Segment Start: DATA SHOWN

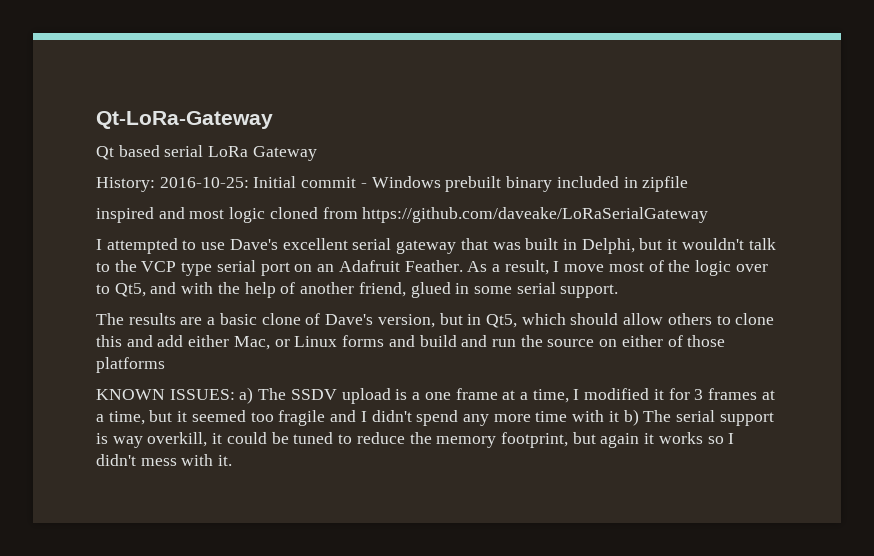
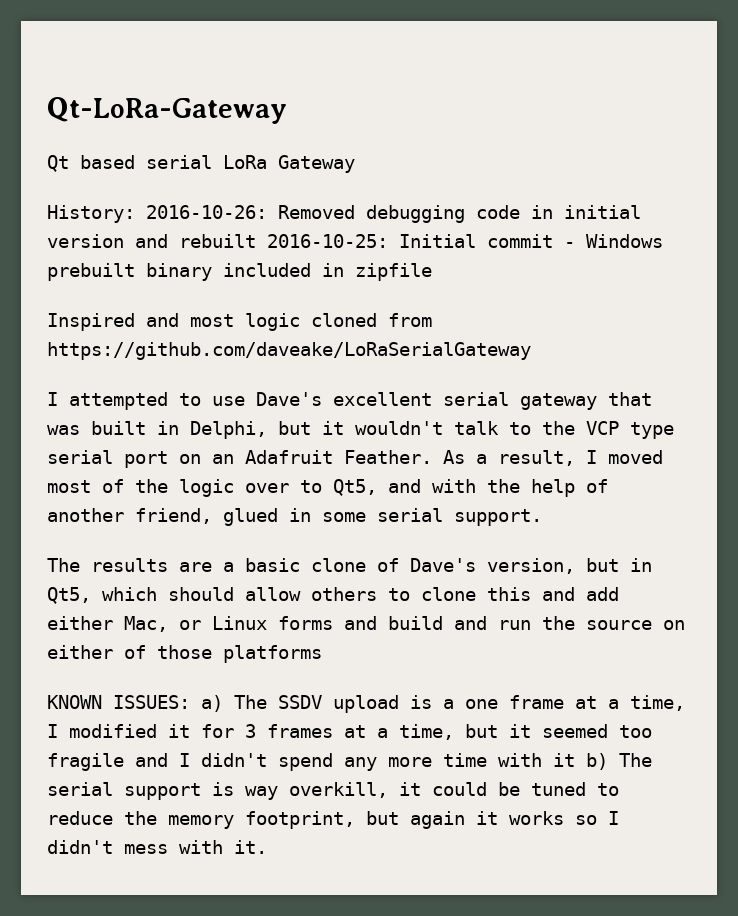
(155, 184) none -> [146,205,641,223] [47,234,256,248] 2016-10-26: Removed debugging code in initial version and rebuilt
[96,207,154,223] inspired -> [47,313,135,331] Inspired
[564,264,605,272] move -> [608,450,663,464] moved

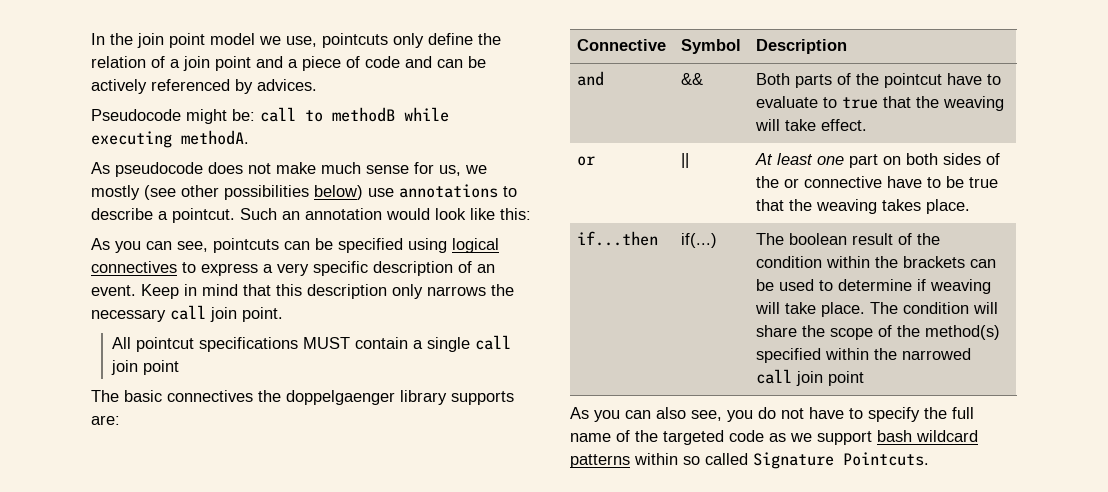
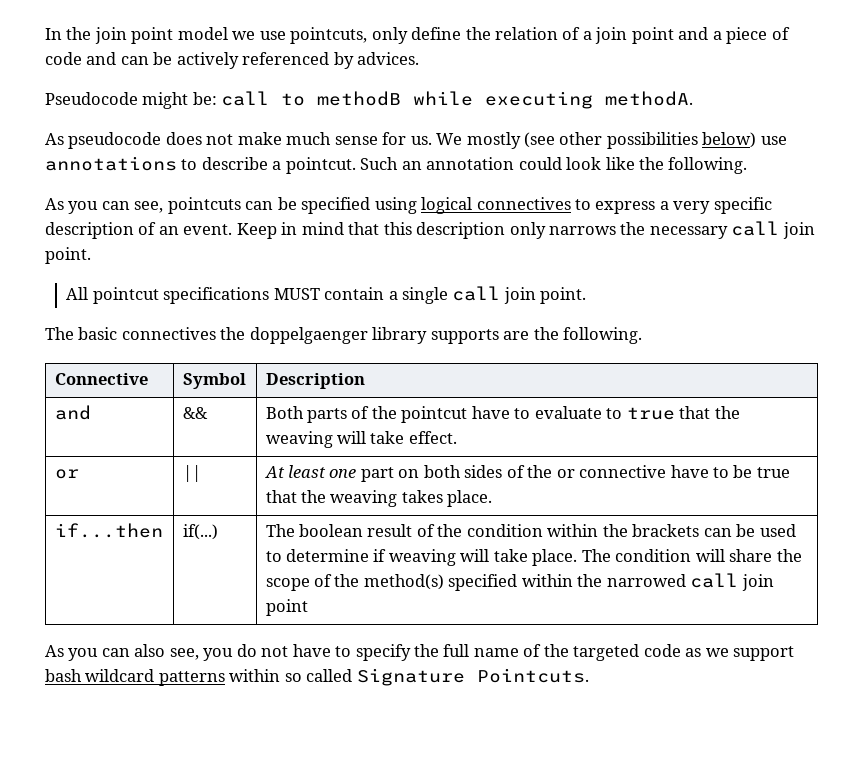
[286,33,388,48] use, pointcuts -> [259,27,368,44] use pointcuts,
[439,165,487,176] us, we -> [410,133,463,145] us. We
[386,208,430,220] would -> [518,157,562,170] could
[500,208,531,220] this: -> [639,157,748,174] the following.
[143,360,180,375] point -> [540,287,587,304] point.
[91,415,120,425] are: -> [503,327,643,344] are the following.

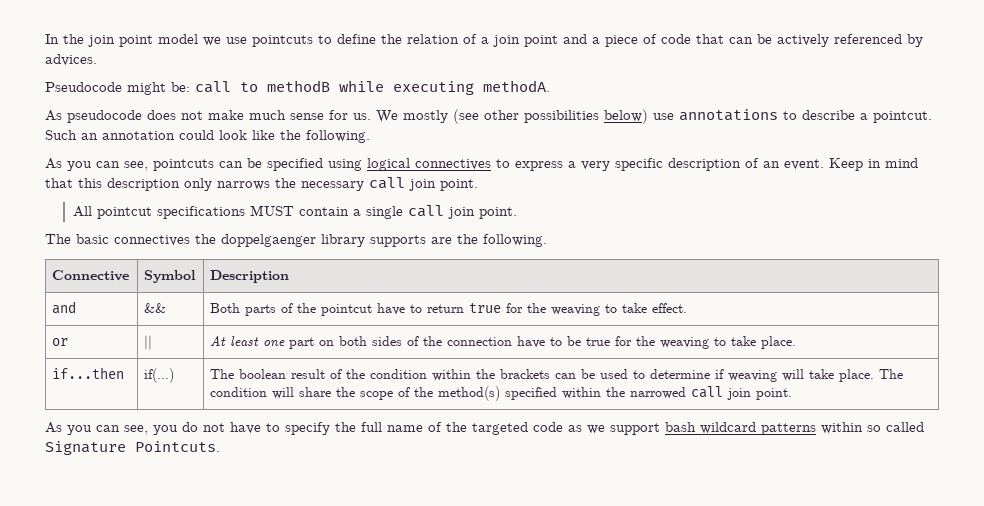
[290,27,408,44] pointcuts, only -> [252,35,332,47] pointcuts to
[86,52,117,65] and -> [696,34,724,44] that
[534,406,740,420] [265,431,366,448] evaluate to true that the weaving will -> [427,303,618,316] return true for the weaving to
[556,465,667,478] or connective -> [447,337,513,346] connection
[265,490,443,507] that the weaving takes -> [615,336,757,349] for the weaving to take
[265,599,308,616] [45,644,166,661] point // As you can also -> [756,388,793,400] [45,422,120,435] point. // As you can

Segment End: DATA SHOWN

WORK TO BE COMPLETED:
Count up the lines in the entries that hold "weaving", and respond with that count and no other text.

EXERCISE SOLUTION:
2